Explain model quantization — what it is, the main schemes (INT8, INT4, FP8), how it affects quality, and when you'd use it in production. Why does quantization matter more for LLMs than it did for earlier neural networks?

Question

Accepted Answer

What quantization does

Model weights are stored as floating-point numbers — typically BF16 or FP32 during training. Quantization maps these to lower-precision formats:

INT8:  1 sign + 7 magnitude bits → 256 values, 1 byte
INT4:  16 values per weight,       0.5 bytes
FP8:   8-bit float (E4M3 or E5M2), 1 byte

The standard approach: for each tensor (or sub-block), find the range [min, max] and linearly map it to the quantization grid.

q = round(w / scale + zero_point)     # quantize
w̃ = (q - zero_point) × scale          # dequantize
quantization_error = w̃ - w

Why it matters more for LLMs

LLM inference is memory-bandwidth-bound at decode time. The bottleneck is streaming weight matrices from HBM to compute units — not arithmetic throughput.
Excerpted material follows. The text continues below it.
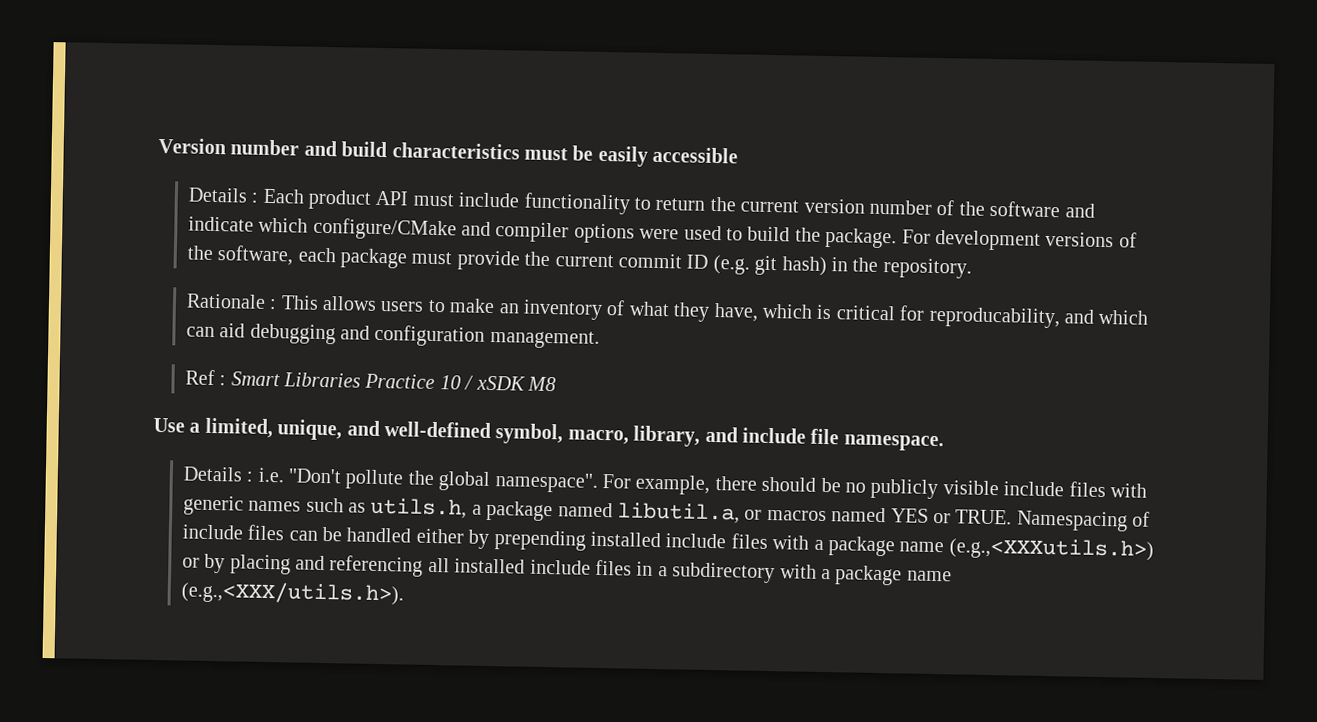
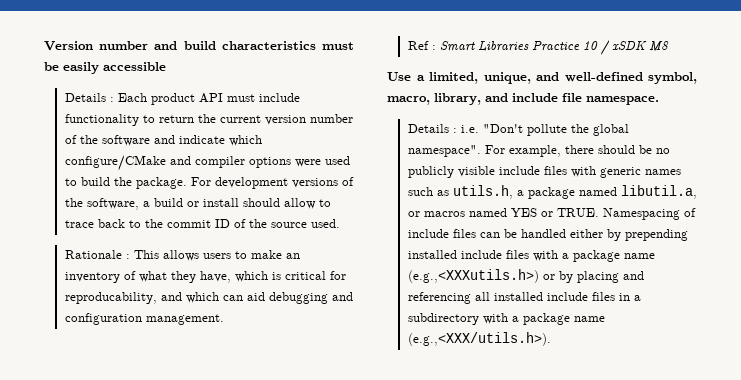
- For development versions of the software, each package must provide the current commit ID (e.g. git hash) in the repository.
+ For development versions of the software, a build or install should allow to trace back to the commit ID of the source used.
A Llama-3 70B model in FP16: 140 GB. At 80 GB/s HBM bandwidth (A100), streaming all weights takes ~1.75 seconds per token — far too slow. INT4 quantization: 35 GB, ~0.44s/token. You can fit the model on fewer GPUs and generate tokens faster.

Rule of thumb: halving precision roughly doubles decode throughput until you hit compute limits.

Quantization schemes

Post-Training Quantization (PTQ): quantize weights after training, no gradient updates. Fast to apply, can degrade quality, especially at INT4 or below.

Quantization-Aware Training (QAT): simulate quantization noise during training with straight-through estimators. Better quality, expensive.

Weight-only quantization: quantize weights to INT4/INT8; activations stay in FP16 at runtime. Common for LLM serving — weights dominate memory, activations are smaller.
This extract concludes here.